The New Arab souligne le potentiel d'une confrontation régionale plus large compte tenu des capacités et de la position stratégique des Houthis. Le média note que cela marque la première annonce directe d'une entrée potentielle en guerre malgré leurs capacités militaires.
The Straits Times se concentre sur les implications stratégiques de la menace, mettant en évidence la capacité des Houthis à perturber les couloirs de navigation. Le média fournit une couverture factuelle de l'avertissement dans le contexte du conflit régional croissant.
La menace a un poids considérable compte tenu des capacités militaires démontrées des Houthis et de leur position stratégique. Le groupe contrôle la capitale du Yémen, Sanaa, et une grande partie du nord-ouest du pays depuis 2014, et a prouvé sa capacité à frapper des cibles bien au-delà des frontières du Yémen tout en perturbant les couloirs de navigation cruciaux autour de la péninsule arabique.
Les alliés chiites de l'Iran au Liban et en Irak ont déjà rejoint le conflit régional déclenché par les frappes américaines et israéliennes contre Téhéran. Les Houthis n'avaient pas annoncé précédemment leur entrée directe dans cette guerre plus large, malgré leurs capacités militaires et leur position géographique avantageuse surplombant la mer Rouge.
L'avertissement intervient dans un contexte régional complexe qui a commencé après l'attaque du Hamas contre Israël le 7 octobre 2023, qui a déclenché la guerre à Gaza. Les Houthis ont initialement réagi en ciblant le transport maritime international dans la mer Rouge et en lançant des attaques de drones et de missiles contre Israël, affirmant leur solidarité avec les Palestiniens assiégés à Gaza.

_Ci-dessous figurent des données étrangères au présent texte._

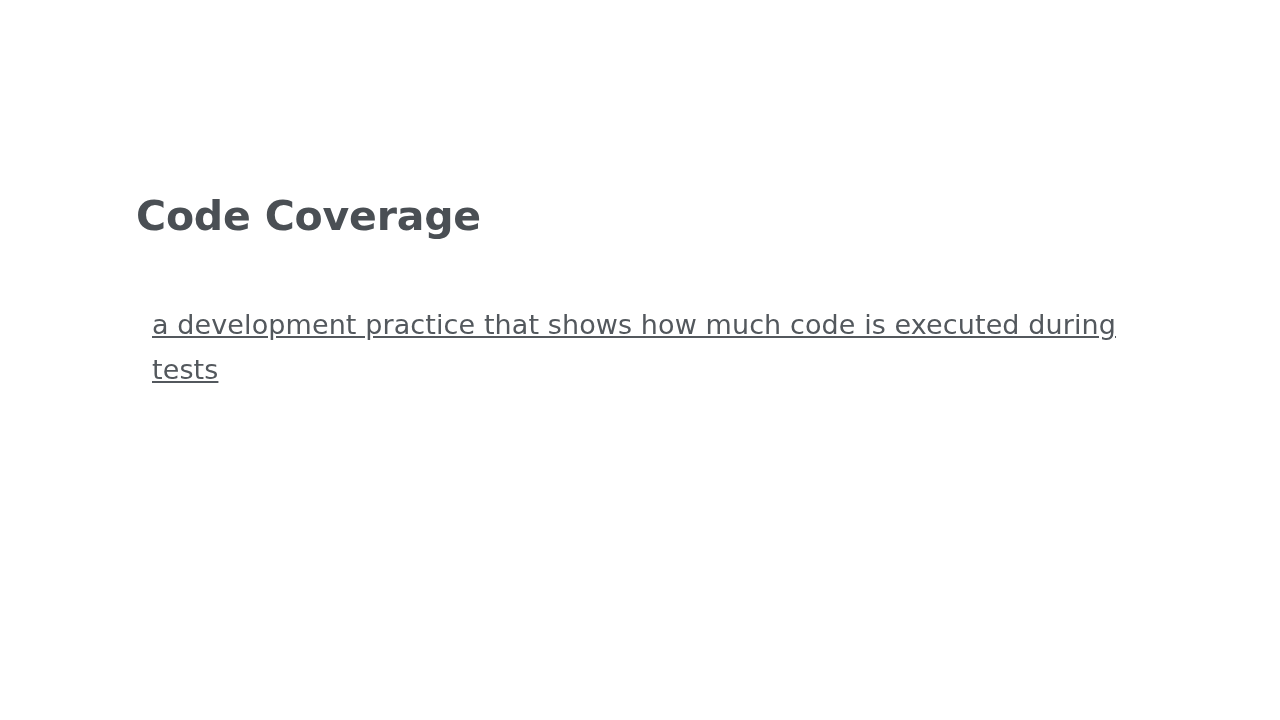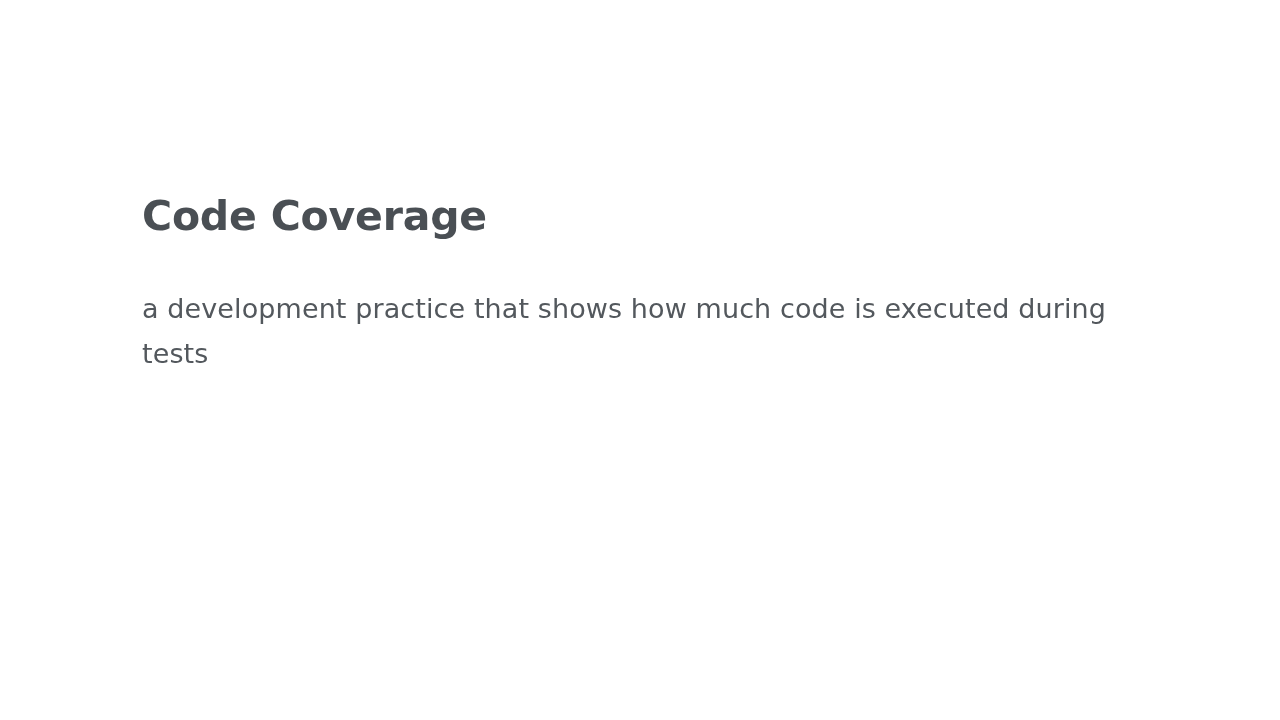"Code Coverage" .slide-content { left: 142px -> 136px }
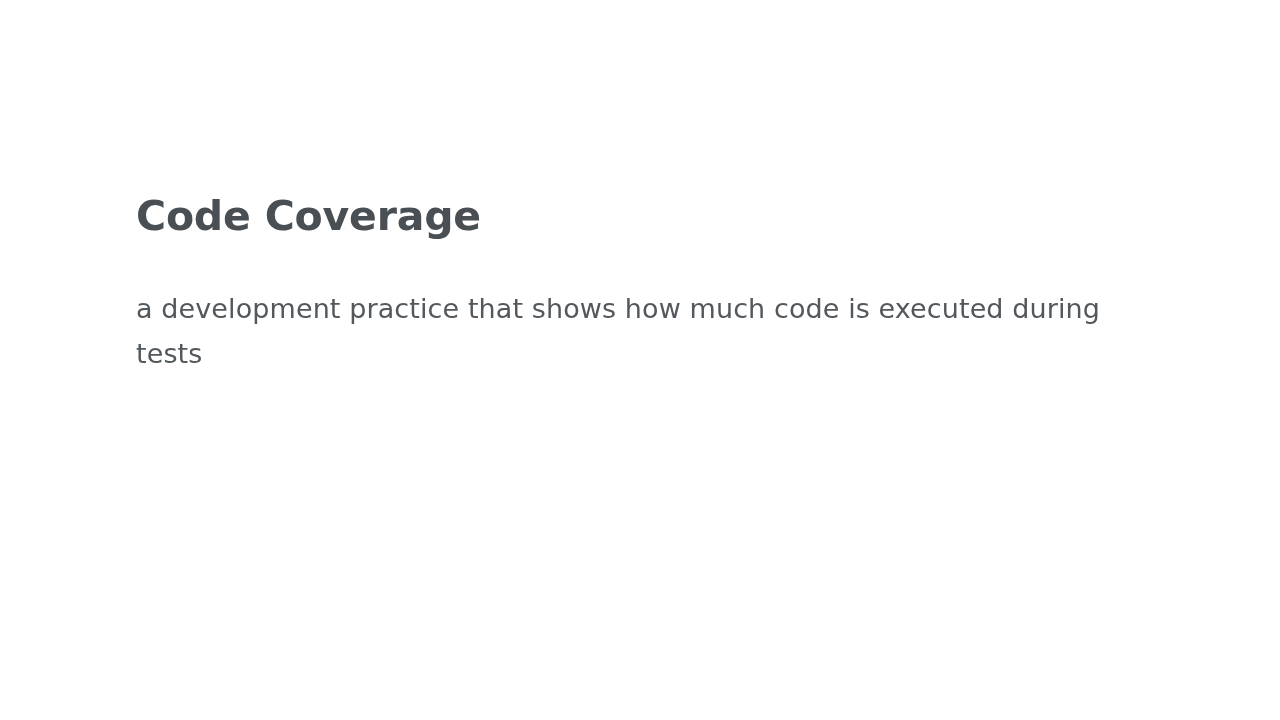"a development practice that shows" .slide-body { margin: 0 -> 16px; text-decoration: none -> underline }
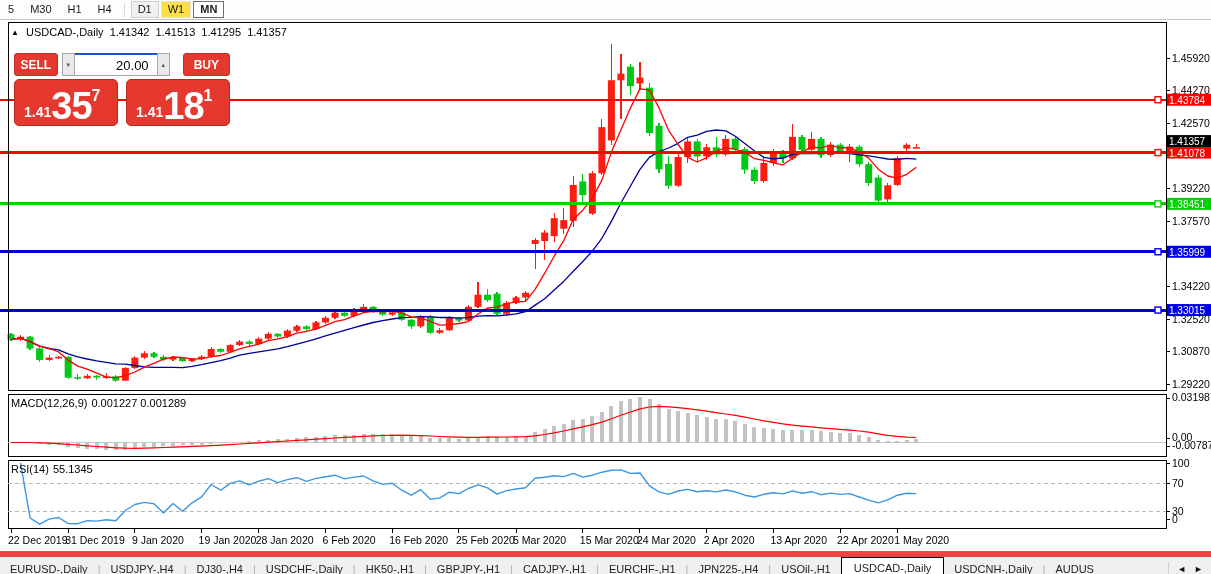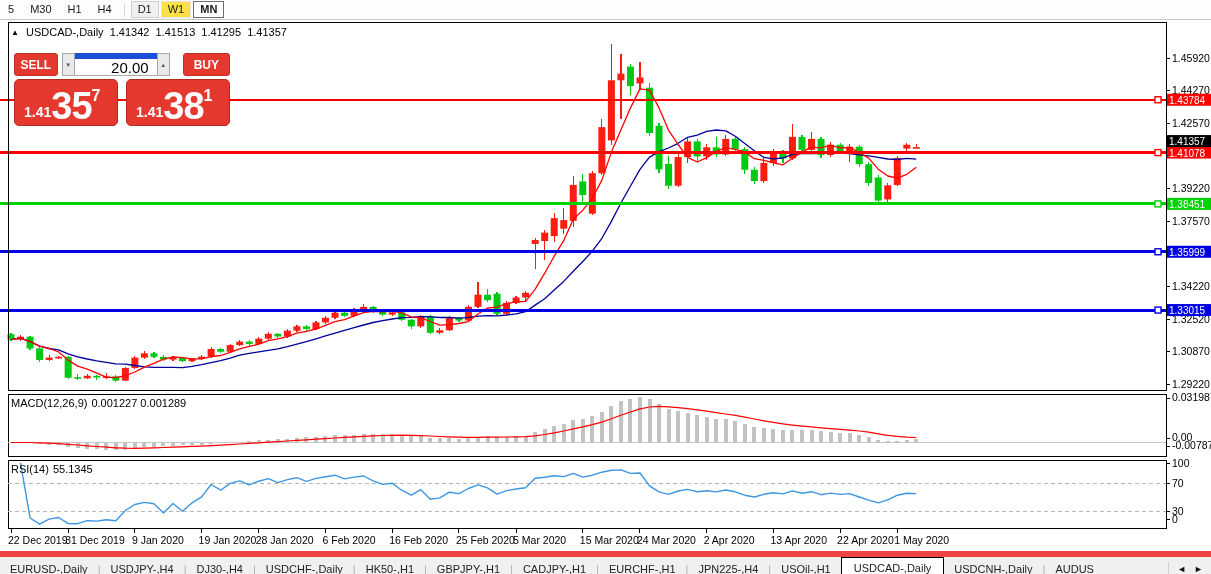"20.00" .tw-vol { border-top: 6px solid #1d4ed8 -> 2px solid #1d4ed8; font-size: 15px -> 13px }
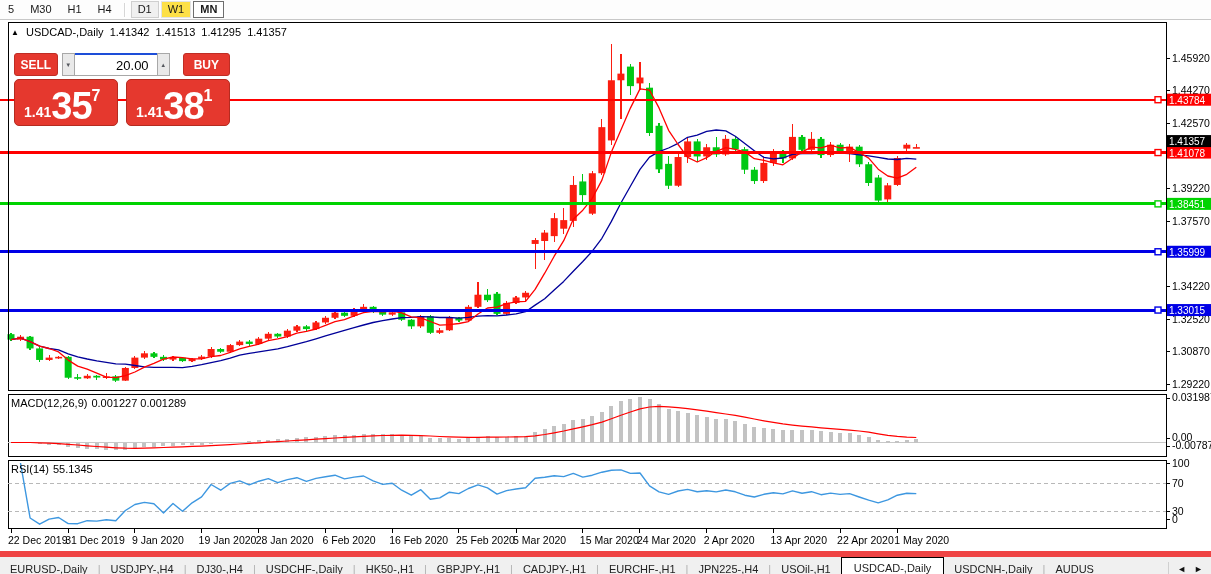"38" span.p-big { text: 38 -> 18 }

Ces attaques ont provoqué des frappes de représailles à la fois d'Israël et des États-Unis contre les positions houthies au Yémen. Cependant, le groupe a accepté une trêve avec les États-Unis en mai qui comprenait l'arrêt des attaques contre le transport maritime américain, et a ensuite cessé les frappes contre Israël et les navires liés à Israël suite à l'accord de cessez-le-feu à Gaza en octobre.
Dans son allocution de vendredi, Saree a appelé à l'arrêt immédiat des attaques américaines et israéliennes contre l'Iran et les territoires alliés, y compris les zones palestiniennes, le Liban et l'Irak. Il a également exhorté à la mise en œuvre complète de l'accord de cessez-le-feu à Gaza, liant l'implication militaire potentielle des Houthis à la trajectoire du conflit régional plus large.